• _The problem_:
Nothing but a number is wanted: the count of lines in the records below that include "default".

..........

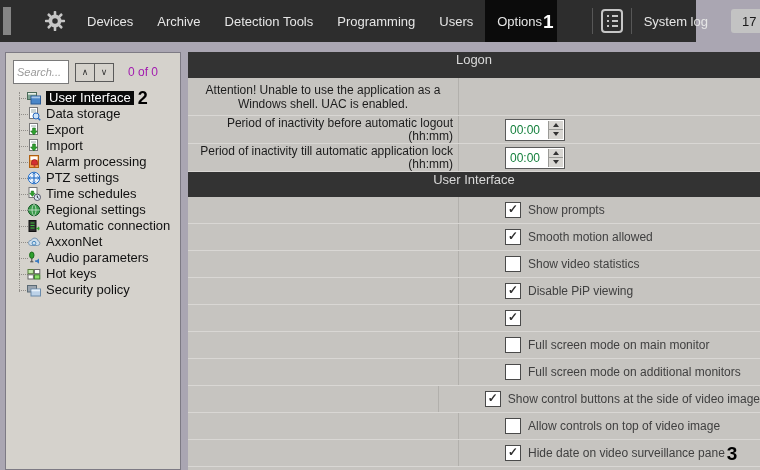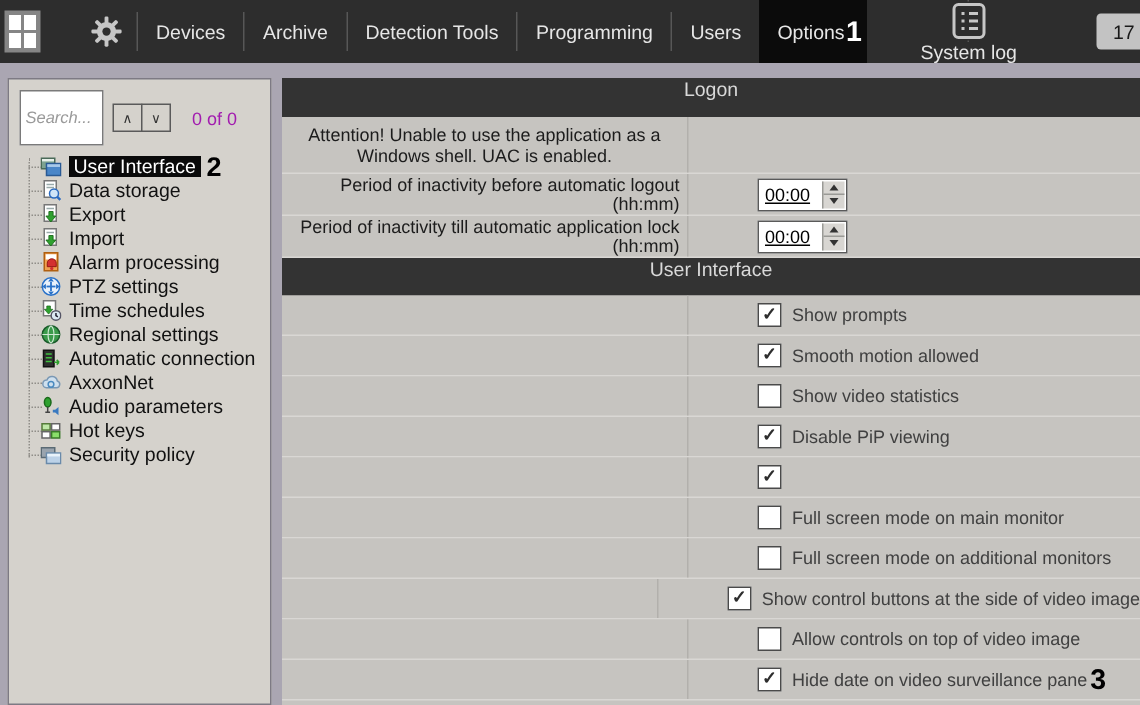--- a/index.html
+++ b/index.html
@@ -1,42 +1,42 @@
 <!DOCTYPE html>
 <html><head>
 <meta charset="utf-8">
 <style>
   html,body{margin:0;padding:0;}
   .screen{position:relative;width:760px;height:470px;overflow:hidden;
     background:#aaa6b2;font-family:"Liberation Sans",sans-serif;
     -webkit-font-smoothing:antialiased;}
 
   
-  .topbar{position:absolute;left:0;top:0;width:760px;height:42px;background:#2d2d2d;
+  .topbar{position:absolute;left:0;top:0;width:696px;height:42px;background:#2d2d2d;
     display:flex;align-items:stretch;color:#e6e6e6;font-size:13px;}
   .tile-btn{align-self:center;margin-left:3px;width:24px;height:28px;background:#858585;
     display:grid;grid-template-columns:1fr 1fr;grid-template-rows:1fr 1fr;gap:2px;padding:3px;box-sizing:border-box;}
   .tile-btn div{background:#fff;}
   .gear-wrap{align-self:center;margin-left:33px;width:22px;height:22px;}
   .tb-sep{align-self:center;width:1px;height:26px;background:#575757;}
   .tb-sep.first{margin-left:9px;}
   .menu-item{display:flex;align-items:center;padding:0 12px;cursor:default;white-space:nowrap;}
   .menu-item.active{background:#0b0b0b;padding-right:3px;}
   .menu-annot{font-weight:bold;font-size:19px;color:#fff;margin-left:1px;line-height:1;}
-  .syslog-group{display:flex;align-items:center;margin-left:24px;flex-direction:column;}
+  .syslog-group{display:flex;align-items:center;margin-left:35px;}
   .syslog-icon{margin:0 6px;width:26px;height:26px;}
   .syslog-label{padding:0 12px;white-space:nowrap;}
   .clock-chip{position:absolute;left:731px;top:9px;width:60px;height:24px;background:#c3c3c3;
     border-radius:3px;color:#1a1a1a;font-size:13px;display:flex;align-items:center;padding-left:11px;box-sizing:border-box;}
 
   
   .sidebar{position:absolute;left:5px;top:52px;width:176px;bottom:0;background:#d5d2cc;
     border:1px solid #7d7a84;box-sizing:border-box;}
   .search-row{display:flex;align-items:center;margin:7px 6px 4px 7px;}
-  .search-input{width:56px;height:37px;border:1px solid #7a7a7a;background:#fff;
+  .search-input{width:56px;height:24px;border:1px solid #7a7a7a;background:#fff;
     font-size:11px;font-style:italic;padding:0 3px;box-sizing:border-box;outline:none;
     font-family:"Liberation Sans",sans-serif;}
   .search-input::placeholder{color:#9a9a9a;}
   .nav-btn{width:20px;height:19px;margin-left:6px;background:#d5d2cc;border:1px solid #5a5a5a;
     font-size:9px;color:#333;display:flex;align-items:center;justify-content:center;box-sizing:border-box;}
   .nav-btn + .nav-btn{margin-left:-1px;}
   .search-count{margin-left:14px;font-size:12px;color:#a21caf;}
   .tree{list-style:none;margin:6px 0 0 0;padding:0;position:relative;height:208px;}
   .tree::before{content:"";position:absolute;left:13px;top:2px;bottom:6px;border-left:1px dotted #908d88;}
   .tree li{position:relative;height:16px;display:flex;align-items:center;padding-left:40px;
@@ -65,21 +65,21 @@
 
   .cb{width:14px;height:14px;background:#fff;border:1px solid #4a4a4a;box-sizing:content-box;
     font-size:12px;line-height:13px;text-align:center;color:#2e2e2e;font-weight:bold;cursor:default;}
   .cb.disabled{background:#d9d8d5;border-color:#b5b3af;}
   .cblabel{margin-left:7px;font-size:12px;color:#404040;white-space:nowrap;}
   .cblabel.disabled{color:#8d8b88;}
   .row-annot{font-weight:bold;font-size:19px;color:#000;margin-left:2px;line-height:1;}
 
   .spin{width:58px;height:20px;background:#fff;border:1px solid #5a5a5a;position:relative;box-sizing:content-box;}
   .spin input{border:none;width:38px;height:18px;margin:1px 0 0 0;font-size:12px;padding:0 0 0 4px;
-    background:transparent;outline:none;font-family:"Liberation Sans",sans-serif;color:#000000;text-decoration:underline;}
+    background:transparent;outline:none;font-family:"Liberation Sans",sans-serif;color:#15803d;}
   .spin-btns{position:absolute;right:1px;top:1px;bottom:1px;width:14px;background:#d8d6d2;
     border-left:1px solid #9a9a96;display:flex;flex-direction:column;}
   .spin-up,.spin-down{flex:1;display:flex;align-items:center;justify-content:center;}
   .spin-down{border-top:1px solid #9a9a96;}
   .tri-up{width:0;height:0;border-left:3px solid transparent;border-right:3px solid transparent;border-bottom:4px solid #333;}
   .tri-down{width:0;height:0;border-left:3px solid transparent;border-right:3px solid transparent;border-top:4px solid #333;}
 </style>
 </head>
 <body>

..........

• _Answer section_:
2